__Task goal__: In your copy, reproduce the entries exactly as they are, minus the images.

__Structured diff data__:
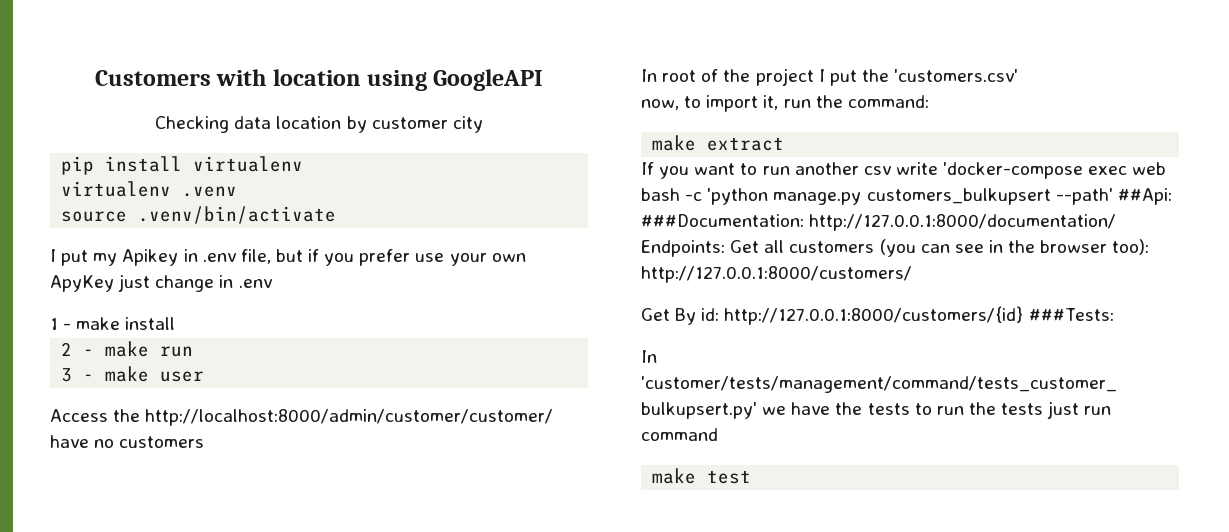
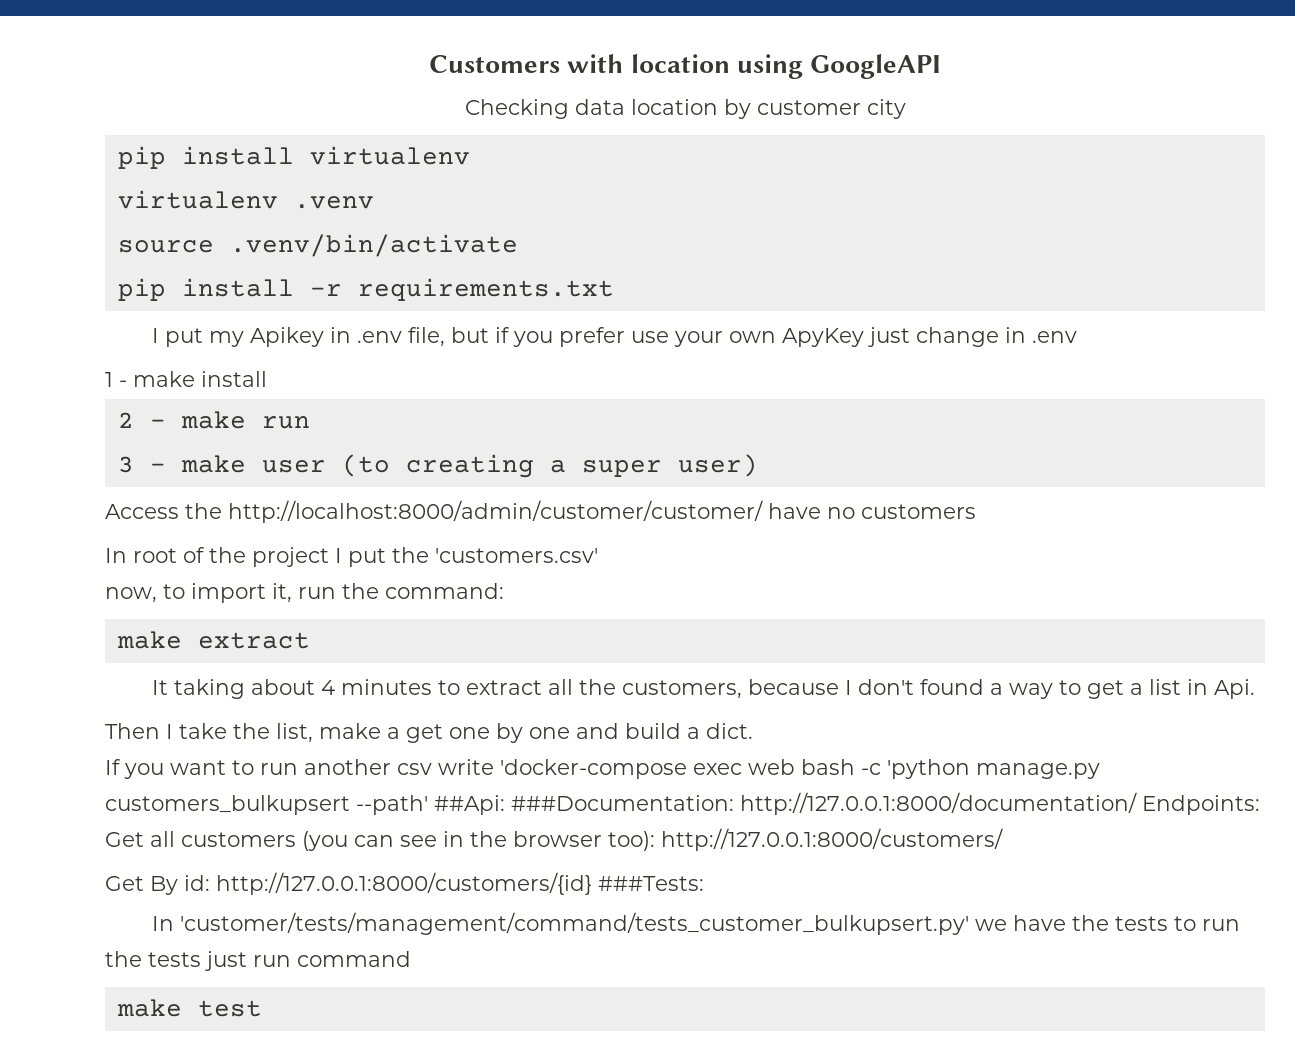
+ pip install -r requirements.txt
- 3 - make user
+ 3 - make user (to creating a super user)
+ It taking about 4 minutes to extract all the customers, because I don't found a way to get a list in Api.
+ Then I take the list, make a get one by one and build a dict.

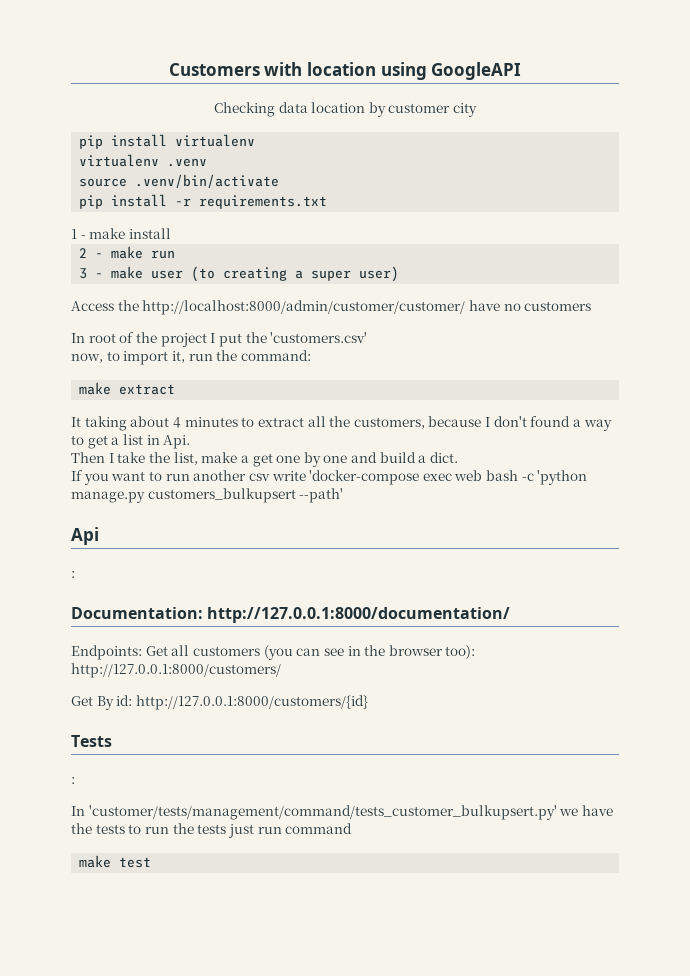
- I put my Apikey in .env file, but if you prefer use your own ApyKey just change in .env
- If you want to run another csv write 'docker-compose exec web bash -c 'python manage.py customers_bulkupsert --path' ##Api: ###Documentation: http://127.0.0.1:8000/documentation/ Endpoints: Get all customers (you can see in the browser too): http://127.0.0.1:8000/customers/
+ If you want to run another csv write 'docker-compose exec web bash -c 'python manage.py customers_bulkupsert --path'
+ Api
+ :
+ Documentation: http://127.0.0.1:8000/documentation/
+ Endpoints: Get all customers (you can see in the browser too): http://127.0.0.1:8000/customers/
- Get By id: http://127.0.0.1:8000/customers/{id} ###Tests:
+ Get By id: http://127.0.0.1:8000/customers/{id}
+ Tests
+ :

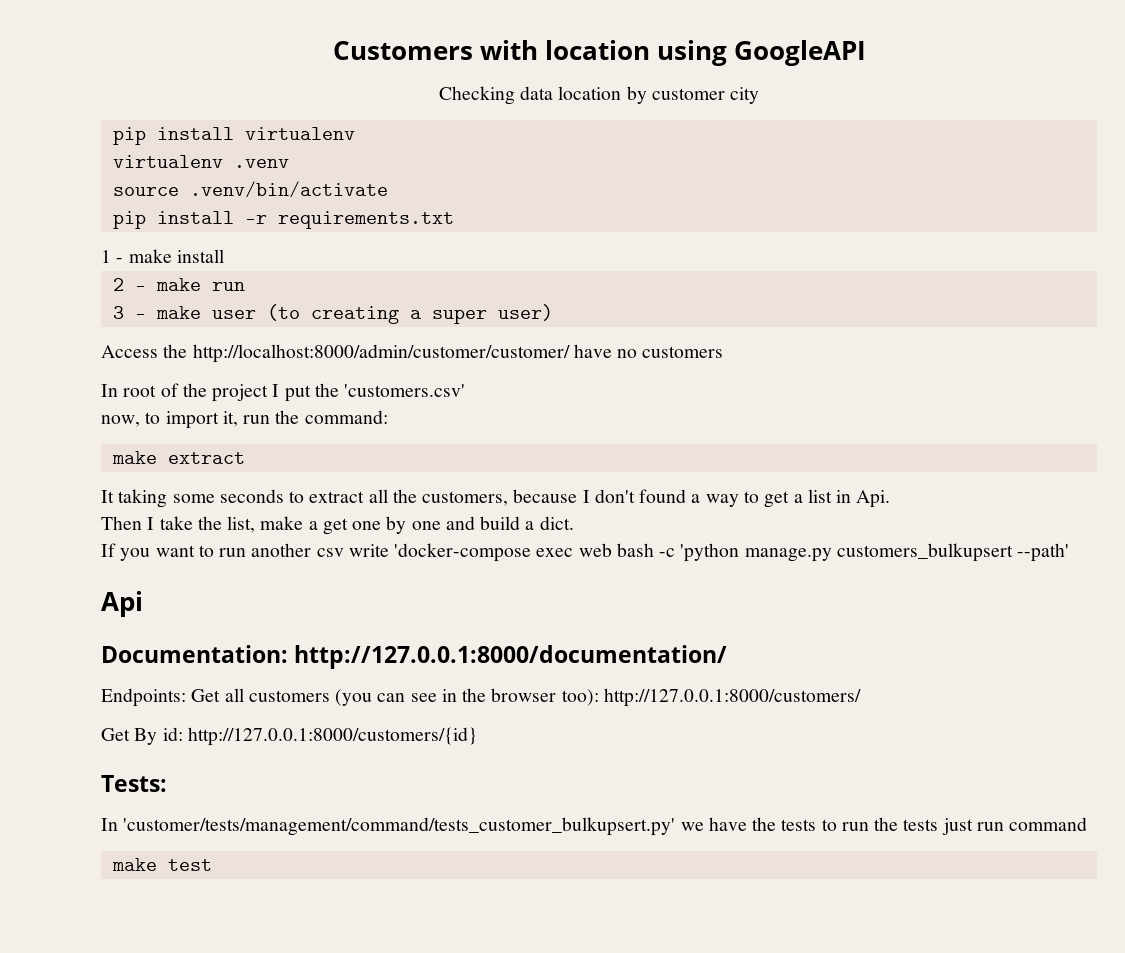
- It taking about 4 minutes to extract all the customers, because I don't found a way to get a list in Api.
+ It taking some seconds to extract all the customers, because I don't found a way to get a list in Api.
  Api
- :
- Tests
- :
+ Tests:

__Result__:
+ pip install -r requirements.txt
- 3 - make user
+ 3 - make user (to creating a super user)
+ It taking about 4 minutes to extract all the customers, because I don't found a way to get a list in Api.
+ Then I take the list, make a get one by one and build a dict.

- I put my Apikey in .env file, but if you prefer use your own ApyKey just change in .env
- If you want to run another csv write 'docker-compose exec web bash -c 'python manage.py customers_bulkupsert --path' ##Api: ###Documentation: http://127.0.0.1:8000/documentation/ Endpoints: Get all customers (you can see in the browser too): http://127.0.0.1:8000/customers/
+ If you want to run another csv write 'docker-compose exec web bash -c 'python manage.py customers_bulkupsert --path'
+ Api
+ :
+ Documentation: http://127.0.0.1:8000/documentation/
+ Endpoints: Get all customers (you can see in the browser too): http://127.0.0.1:8000/customers/
- Get By id: http://127.0.0.1:8000/customers/{id} ###Tests:
+ Get By id: http://127.0.0.1:8000/customers/{id}
+ Tests
+ :

- It taking about 4 minutes to extract all the customers, because I don't found a way to get a list in Api.
+ It taking some seconds to extract all the customers, because I don't found a way to get a list in Api.
  Api
- :
- Tests
- :
+ Tests:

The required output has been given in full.